The expenditure required to run these additional branches will be more or less equal to the expenditure required to run a single branch. Since the population served has reduced from 51000 to 1428.8272 people it will result in a fall in the per branch income impacting profitability.
Having established nearness of the bank as one of the criteria for transition to formal economy, Let us see what is the average distance between bank branches in each district.
(Note the numbers calculated here are optimistic as a majority of bank branches are typically found in the district headquarters which will actually result in greater distance for rural places in the same district.)
Looking at the Branch density per district we find a few interesting things.
The median banking area in India is 26.569 sq km. per bank.
While the long tail goes on for thousands of Km, the histogram of the area covered by banks tells us that very few districts provide banks within 10 km radius to their citizens.
Since banks are in the business of lending other people’s money, you will typically find banks at places where their business is.
Taking the example of a place like Bhopal we find.
Bhopal city(area 463 sq km) is a part of Bhopal District(2772 sq km) and out of the total 556 branches in the district, the city has 501 branches. The remaining 501 villages and 2 towns share the remaining 55 branches.
Some of the districts with more than 70% bank branches in the District HQ are
In general Urban Centers, Metro’s etc will have banks at every kilometer or even less and in every locality while tens of villages will share one bank among them. At the worst end of the spectrum, the nearest bank may be hundreds of Km away.
To answer the second question, i.e. how long the line/wait time is we need to observe the theoretical count of the number of people served by Banks.
Note, This again suffers from an optimistic estimation error as there will be more banks in the urban sector and less in the rural. Taking the example of Bhopal the urban population/bank density is 3826.4491 people/bank and the rural density is 8254.7273 people/bank.
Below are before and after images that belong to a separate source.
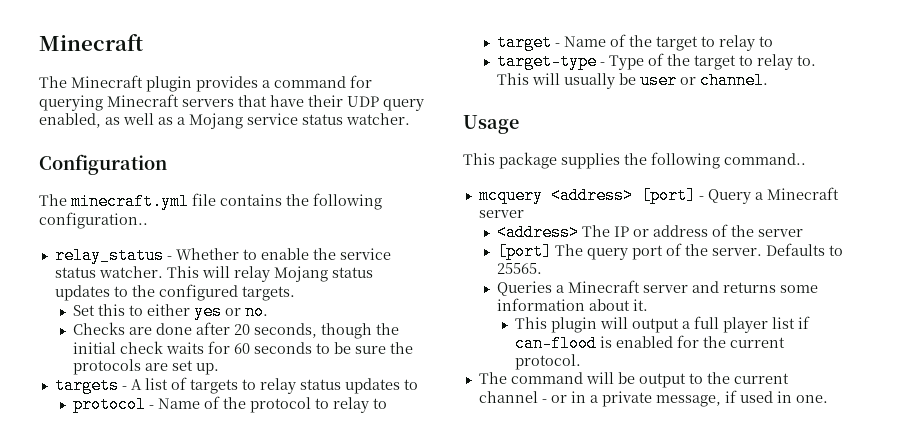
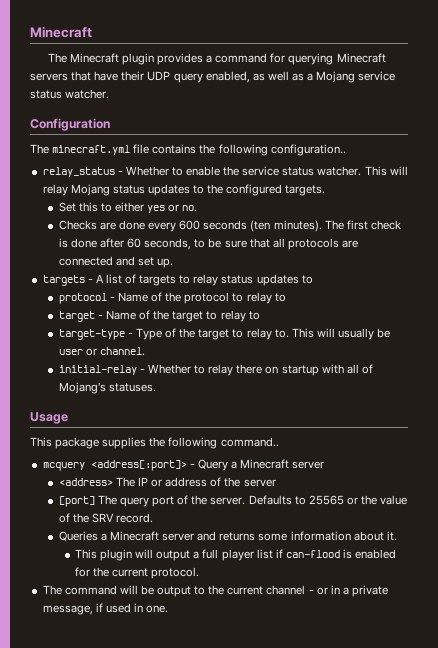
- Checks are done after 20 seconds, though the initial check waits for 60 seconds to be sure the protocols are set up.
+ Checks are done every 600 seconds (ten minutes). The first check is done after 60 seconds, to be sure that all protocols are connected and set up.
+ initial-relay - Whether to relay there on startup with all of Mojang's statuses.
- mcquery <address> [port] - Query a Minecraft server
+ mcquery <address[:port]> - Query a Minecraft server
- Defaults to 25565.
+ Defaults to 25565 or the value of the SRV record.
If we expect every person to hold a bank account and transact at least once each month with his bank, then we need to estimate whether the banks can serve the population properly.
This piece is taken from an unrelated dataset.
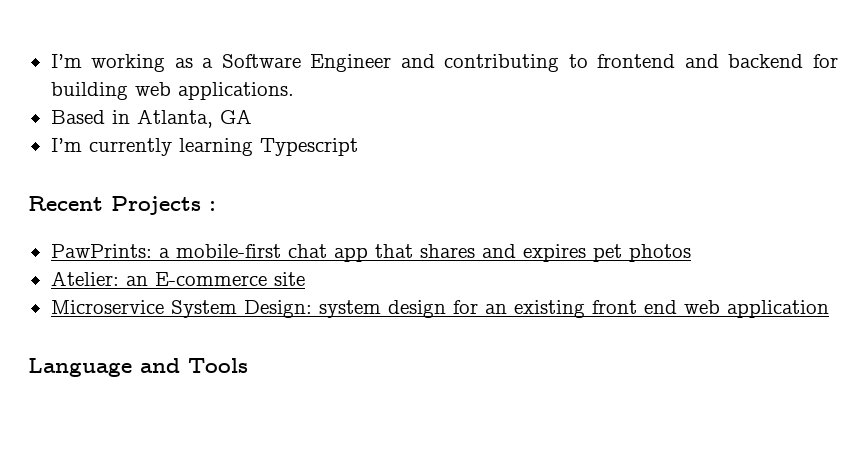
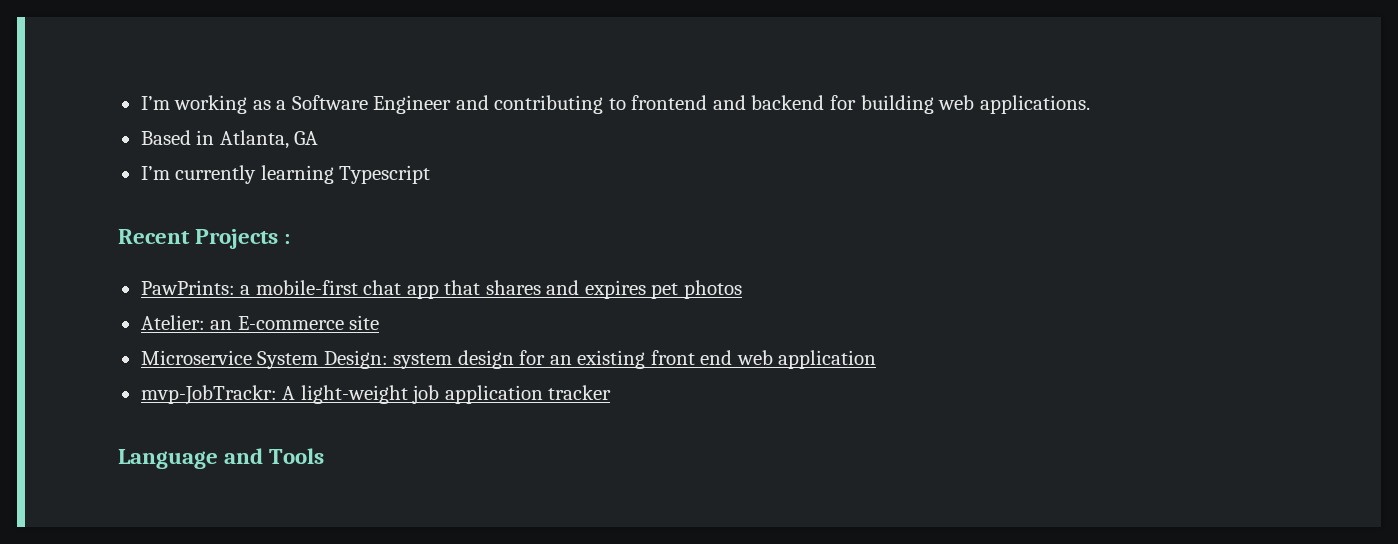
+ mvp-JobTrackr: A light-weight job application tracker

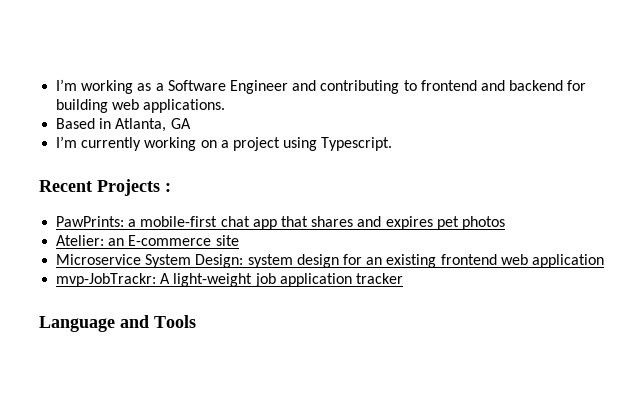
- I’m currently learning Typescript
+ I’m currently working on a project using Typescript.
- Microservice System Design: system design for an existing front end web application
+ Microservice System Design: system design for an existing frontend web application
Currently the median population served per bank would be 10394.9721 people/bank.
When the population map is compared with the area map we find that While the north, the south and to some extent the west has a good ratio of bank to the population, the Gangatic region and the east which has a good area wise distribution cannot service its population.
Central India fails on both the metrics, area as well as population.
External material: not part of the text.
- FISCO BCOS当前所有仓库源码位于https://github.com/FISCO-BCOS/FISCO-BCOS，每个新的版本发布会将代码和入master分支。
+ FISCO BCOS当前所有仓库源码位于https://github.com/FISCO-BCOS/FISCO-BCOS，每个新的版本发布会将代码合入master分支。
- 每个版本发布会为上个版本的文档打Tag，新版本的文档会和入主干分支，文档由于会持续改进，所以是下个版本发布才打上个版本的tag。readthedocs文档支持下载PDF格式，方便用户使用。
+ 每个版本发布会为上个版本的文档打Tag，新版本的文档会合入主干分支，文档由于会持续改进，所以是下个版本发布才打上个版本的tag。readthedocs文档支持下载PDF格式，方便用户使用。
Currently some of the heavily overburdened banks are
|627||SOUTH GARO HILLS||MEGHALAYA||4||471.8||35584||142334|
|630||KURUNG KUMEY||ARUNACHAL PRADESH||2||3020.0||46038||92076|
and the less burdened ones are
|LAHUL & SPITI||HIMACHAL PRADESH||16||865.062||1973||31564|
We are doing a spatial analysis of the bank locations across India. Instead of taking individual Bank locations we are aggregating the banks at the district level.
The data sources are
While this is better than taking the national average which would treats a metro like Bangalore or Mumbai to be equivalent to a remote village in Bihar. A district level analysis will still give a skewed result as the district headquarter or a major commercial zone will attract most of the banks.
When we speak of cashless economy, It requires certain components, A credit card or an e-wallet, (Mobile) Broadband connection etc.
Recent reports (Nov 30 2016 http://economictimes.indiatimes.com/tech/internet/indias-low-broadband-penetration-a-concern-trai-chairman/articleshow/55705295.cms ) put the average broadband penetration in India at 7%
If we count both broadband and narrowband internet this number raises to 24% (12% rural and 49% Urban) Places like Bihar register rural internet numbers as low as 6.77%. (Source http://www.trai.gov.in/WriteReadData/PIRReport/Documents/Indicator-Reports-Mar12082015.pdf)
Unless this number rises to near 100% from the current 7% Digital economy may remain just a dream.